Cells#

class Cells(_impl)[source]#

Callable object with a formula that computes and caches values based on arguments.

Cells represent formulas in modelx that can compute values for different argument combinations. They function like spreadsheet cells but with parameters, allowing you to define recursive formulas with automatic dependency tracking and caching.

Key Characteristics:

  • Callable: Invoke like a function to compute values

  • Cached: Results are stored and reused (configurable via is_cached)

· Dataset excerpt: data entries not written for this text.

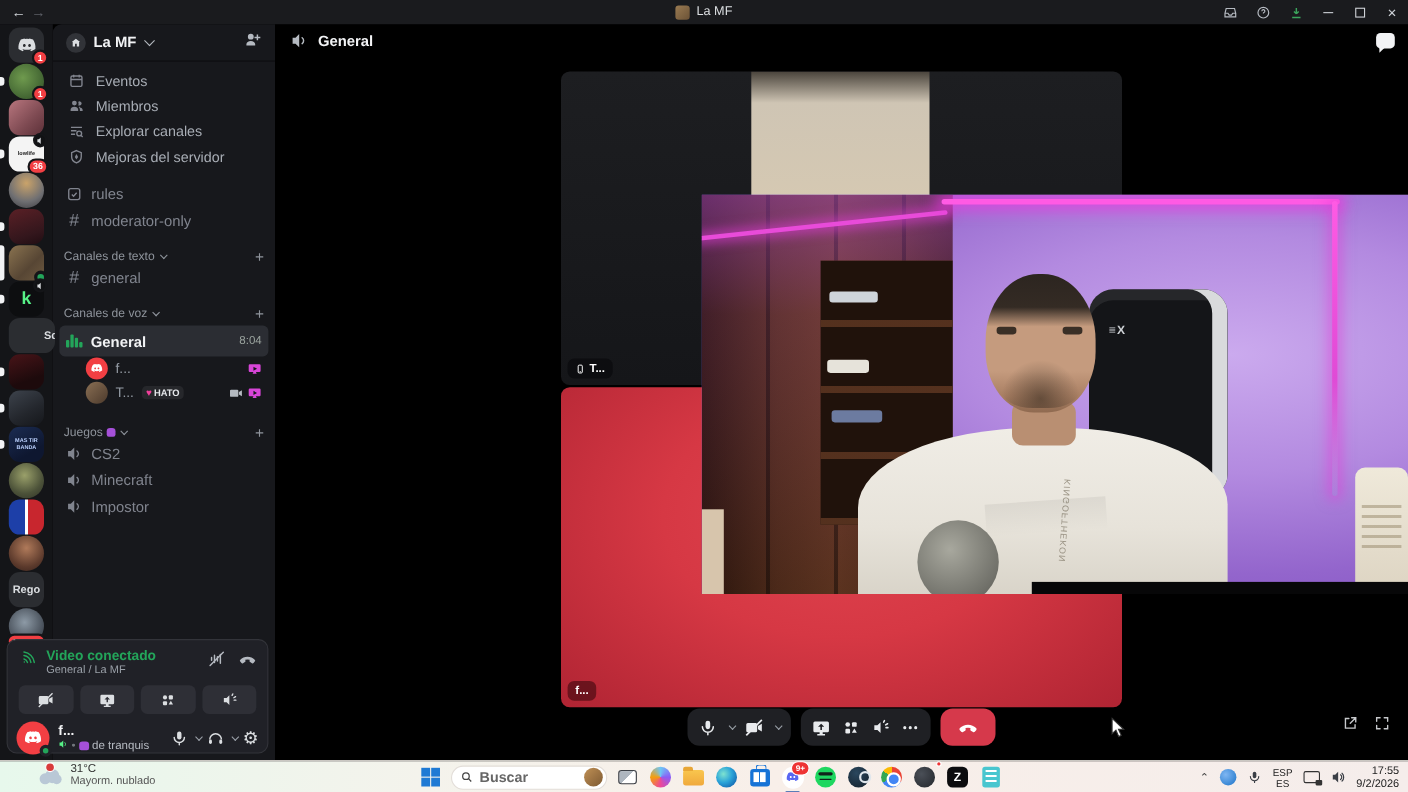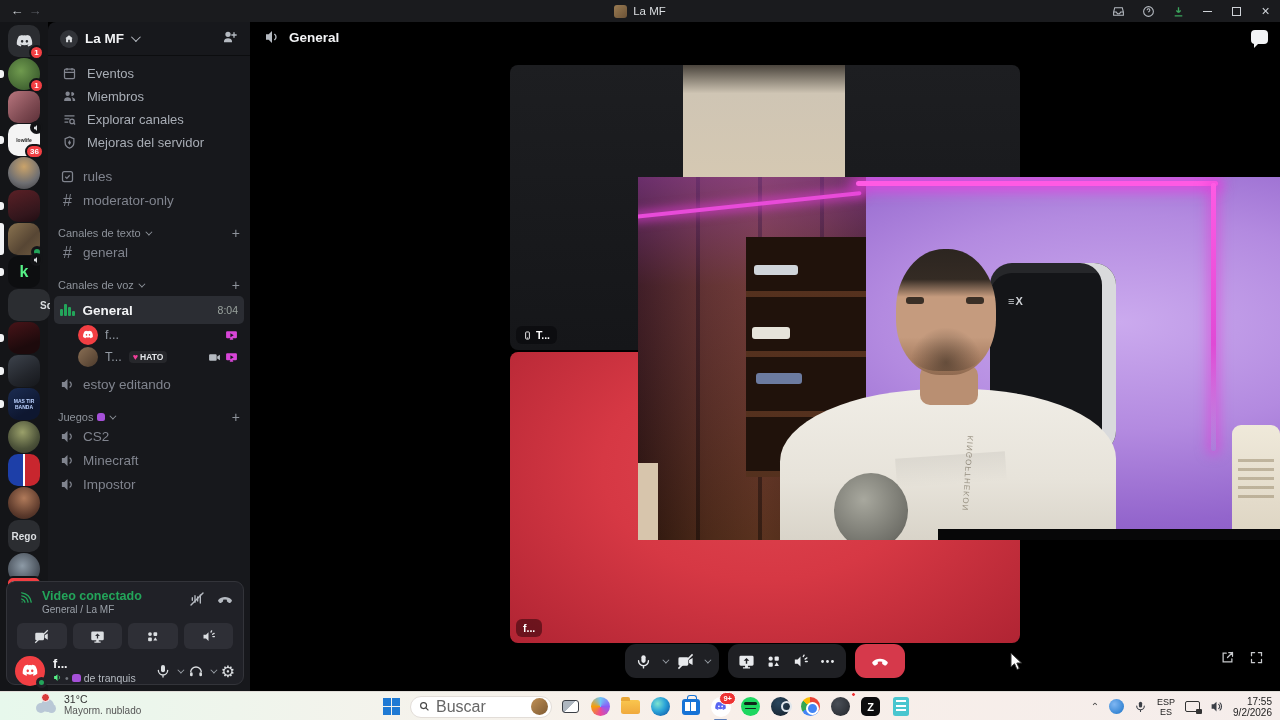--- a/index.html
+++ b/index.html
@@ -196,21 +196,21 @@
   .cloudico .c3 { left:13px; top:7px; width:9px; height:9px; }
   .cloudico .alert { left:7px; top:-4px; width:9px; height:9px; background:#d83b3b; border:1px solid #fff; }
   .w-temp { font-size:10.5px; color:#333; line-height:11px; }
   .w-desc { font-size:10px; color:#555; }
   .tb-center-items { position:absolute; left:380px; top:0; height:29px; display:flex; align-items:center; gap:7px; }
   .tico { position:relative; width:23px; height:23px; display:flex; align-items:center; justify-content:center; }
   .winlogo { display:grid; grid-template-columns:8px 8px; grid-template-rows:8px 8px; gap:1.5px; }
   .winlogo i { background:#1f7ad4; }
   .searchpill { width:142px; height:22px; background:#fff; border:1px solid #e2ddd8; border-radius:12px; display:flex; align-items:center; padding:0 3px 0 8px; gap:6px; }
   .searchpill svg { width:11px; height:11px; color:#444; }
-  .searchpill .s-txt { font-size:16px; color:#666; flex:1; }
+  .searchpill .s-txt { font-size:13px; color:#666; flex:1;font-weight:bold; }
   .s-img { width:17px; height:17px; border-radius:50%; background:linear-gradient(135deg,#c09055,#7d5a33); }
   .taskview { width:17px; height:13px; border:1.6px solid #3b3f46; border-radius:3px; background:linear-gradient(135deg,#aeb6bf 50%,#fff 50%); }
   .copilot { width:19px; height:19px; border-radius:50%; background:conic-gradient(#6ec6f5,#8b5cf6,#ec4899,#f59e0b,#6ec6f5); }
   .folder { width:19px; height:14px; background:linear-gradient(180deg,#f9c64e,#f0a93c); border-radius:2.5px; position:relative; }
   .folder:before { content:""; position:absolute; left:0; top:-3px; width:9px; height:4px; background:#e8a636; border-radius:2px 2px 0 0; }
   .edge { width:19px; height:19px; border-radius:50%; background:radial-gradient(circle at 35% 35%,#7ee3d0,#2aa3d8 45%,#1059a8 90%); }
   .store { width:18px; height:16px; background:#1673d6; border-radius:3px; position:relative; }
   .store:before { content:""; position:absolute; left:5px; top:-4px; width:8px; height:5px; border:1.5px solid #1673d6; border-bottom:none; border-radius:3px 3px 0 0; }
   .store:after { content:""; position:absolute; left:3.5px; top:3.5px; width:11px; height:9px;
     background:linear-gradient(90deg,#fff 45%,#1673d6 45% 55%,#fff 55%); }
@@ -473,27 +473,20 @@
         <svg class="cam-ic" viewBox="0 0 24 24" fill="currentColor">
             <path d="M4 6h10a2 2 0 0 1 2 2v8a2 2 0 0 1-2 2H4a2 2 0 0 1-2-2V8a2 2 0 0 1 2-2Zm13 4 5-3v10l-5-3z"></path>
           </svg>
         <svg class="stream-ic" viewBox="0 0 24 24" fill="currentColor">
             <path d="M4 4h16a2 2 0 0 1 2 2v9a2 2 0 0 1-2 2h-6l1.5 3h-7L10 17H4a2 2 0 0 1-2-2V6a2 2 0 0 1 2-2Zm6 4v7l6-3.5z"></path>
           </svg>
       </span>
     </div>
 
     <div style="height:4px;"></div>
-    <div class="chrow">
-      <svg viewBox="0 0 24 24" fill="currentColor">
-          <path d="M12 3 7 8H3v8h4l5 5z"></path>
-          <path d="M16 8a5 5 0 0 1 0 8" stroke="currentColor" stroke-width="2" fill="none" stroke-linecap="round"></path>
-        </svg>
-      <span>estoy editando</span>
-    </div>
 
     <div class="sect">
       <span>Juegos</span>
       <span class="em-purp" style="width:8px;height:8px;"></span>
       <span class="chev"></span>
       <span class="plus">+</span>
     </div>
     <div class="chrow">
       <svg viewBox="0 0 24 24" fill="currentColor">
           <path d="M12 3 7 8H3v8h4l5 5z"></path>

  • Parameterized: Accept arguments like regular Python functions

  • Recursive: Can reference themselves and other cells

  • Dependency-tracked: The modelx system tracks formula dependencies automatically

  • Dictionary-like (Not available within formulas): Access cached values via subscription (cells[args])

Creation:

Cells can be created in several ways:

Using decorator (recommended):

>>> @mx.defcells
... def present_value(t):
...     if t == 0:
...         return 0
...     return cashflow(t) / (1 + disc_rate()) ** t + present_value(t-1)

Using new_cells method:

>>> def pv_formula(t):  # Can be any valid identifier, such as '_'
...     return cashflow(t) / (1 + disc_rate()) ** t
>>> space.new_cells(name='pv', formula=pv_formula)
Usage:

Cells can be called like functions or accessed like dictionaries:

>>> present_value(10)  # Call with argument
95420.5

>>> present_value[10]  # Access cached value
95420.5

>>> 10 in present_value  # Check if value exists
True
Caching Behavior:

By default, computed values are cached. For unhashable arguments, set is_cached to False:

>>> @mx.defcells
... def process_data(data: list):  # list is unhashable
...     return sum(data)

>>> process_data.is_cached = False
>>> process_data([1, 2, 3])
6
Input vs Calculated Values:

Cells distinguish between input values (assigned directly) and calculated values (computed by formula):

>>> cells[5] = 100  # Input value
>>> cells.is_input(5)
True

>>> cells(10)  # Calculated value
250
>>> cells.is_input(10)
False

See also

defcells(): Decorator to create cells cached(): Decorator for cached cells (default) uncached(): Decorator for uncached cells new_cells(): Create cells programmatically UserSpace: Container for cells

Changed in version 0.1.0: Separated clear() (calculated values only) from clear_all() (all values including input)

Basic properties#

name

Name of the object.

fullname

Dotted name of the object.

doc

Documentation string

set_doc(doc[, insert_indents])

Set the doc property

allow_none

Whether a cells can have None as its value.

model

The model this object belongs to.

parent

The parent of this object.

properties

set_property(name, value)

Set property name

is_cached

Property to get or set whether the Cells is cached.

info

An object whose repr summarizes this Interface.

Cells operations#

rename(name)

Rename the Cells

copy(parent[, name])

Make a copy of itself

Value operations#

clear()

Clear all calculated values.

clear_all()

Clear all values.

clear_at(*args, **kwargs)

Clear value for given arguments.

is_input(*args, **kwargs)

True if this is input.

match(*args, **kwargs)

Returns the best matching args and their value.

value

Get, set, delete the scalar value.

Formula operations#

formula

Property to get, set, delete formula.

set_formula(func)

Set formula from a function.

clear_formula()

Clear the formula.

parameters

A tuple of parameter strings.

Node operations#

node(*args, **kwargs)

Return a Node object for the given arguments.

preds(*args, **kwargs)

Return a list of predecessors of a cell.

succs(*args, **kwargs)

Return a list of successors of a cell.

precedents(*args, **kwargs)

Return a list of the precedents.

Exporting to Pandas objects#

series

Alias of to_series().

frame

Alias of to_frame().

to_series(*args)

Convert the cells itself into a Pandas Series and return it.

to_frame(*args)

Convert the cells itself into a Pandas DataFrame and return it.